[Exercise goal] Every record below must come back exactly as written, with the images dropped.

[Data provided]
◇ ◇ ◇ ◇ ◇
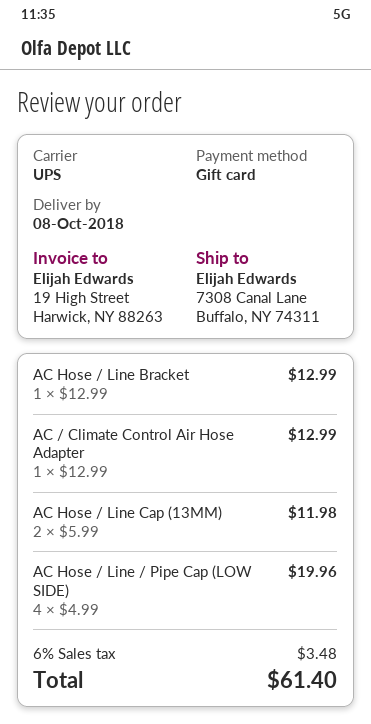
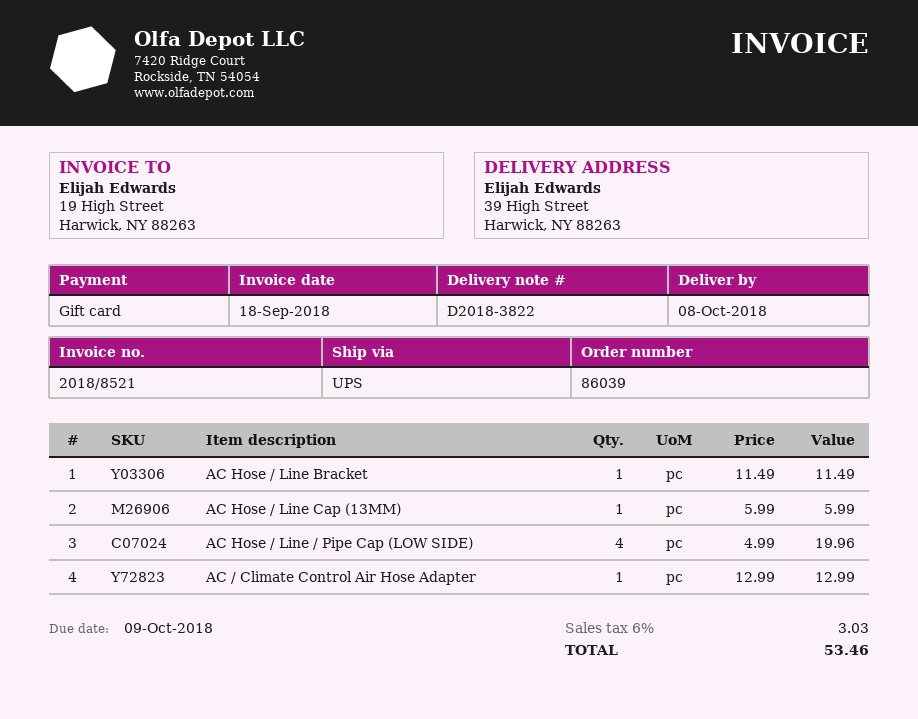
ship to: 7308 Canal Lane, Buffalo, NY 74311 -> 39 High Street, Harwick, NY 88263
AC Hose / Line Bracket: 1 x 12.99 = 12.99 -> 1 x 11.49 = 11.49
AC Hose / Line Cap (13MM): 2 x 5.99 = 11.98 -> 1 x 5.99 = 5.99
tax: 6% = 3.48 -> 6% = 3.03
total: 61.40 -> 53.46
◇ ◇ ◇ ◇ ◇
[Answer section]
ship to: 7308 Canal Lane, Buffalo, NY 74311 -> 39 High Street, Harwick, NY 88263
AC Hose / Line Bracket: 1 x 12.99 = 12.99 -> 1 x 11.49 = 11.49
AC Hose / Line Cap (13MM): 2 x 5.99 = 11.98 -> 1 x 5.99 = 5.99
tax: 6% = 3.48 -> 6% = 3.03
total: 61.40 -> 53.46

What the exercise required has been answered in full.